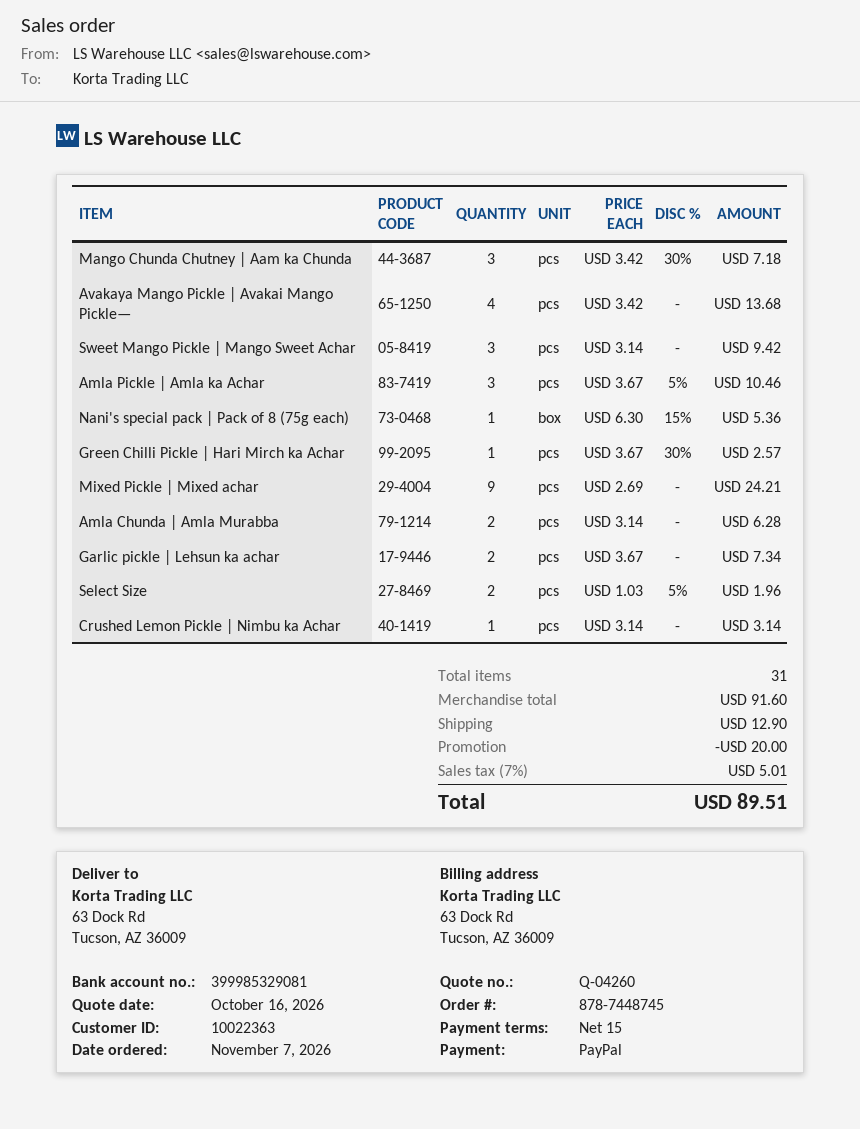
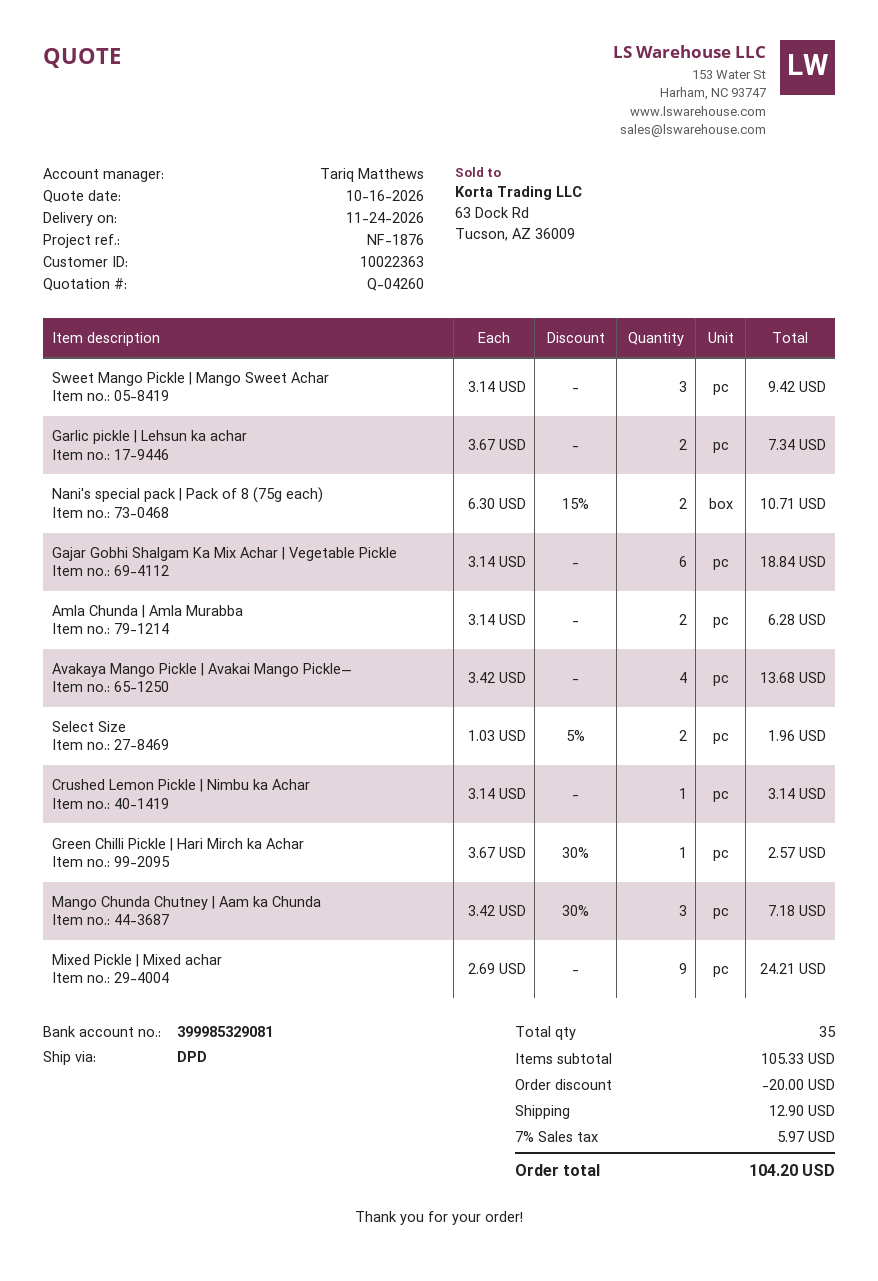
Amla Pickle | Amla ka Achar: 3 x 3.67 - 5% = 10.46 -> none
Nani's special pack | Pack of 8 (75g each): 1 x 6.30 - 15% = 5.36 -> 2 x 6.30 - 15% = 10.71
Gajar Gobhi Shalgam Ka Mix Achar | Vegetable Pickle: none -> 6 x 3.14 = 18.84
total quantity: 31 -> 35
subtotal: 91.60 -> 105.33
tax: 7% = 5.01 -> 7% = 5.97
total: 89.51 -> 104.20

#### TASK STATEMENT
Leaving the pictures out, output all of the listing exactly.

#### THE COMPLETED TASK
Amla Pickle | Amla ka Achar: 3 x 3.67 - 5% = 10.46 -> none
Nani's special pack | Pack of 8 (75g each): 1 x 6.30 - 15% = 5.36 -> 2 x 6.30 - 15% = 10.71
Gajar Gobhi Shalgam Ka Mix Achar | Vegetable Pickle: none -> 6 x 3.14 = 18.84
total quantity: 31 -> 35
subtotal: 91.60 -> 105.33
tax: 7% = 5.01 -> 7% = 5.97
total: 89.51 -> 104.20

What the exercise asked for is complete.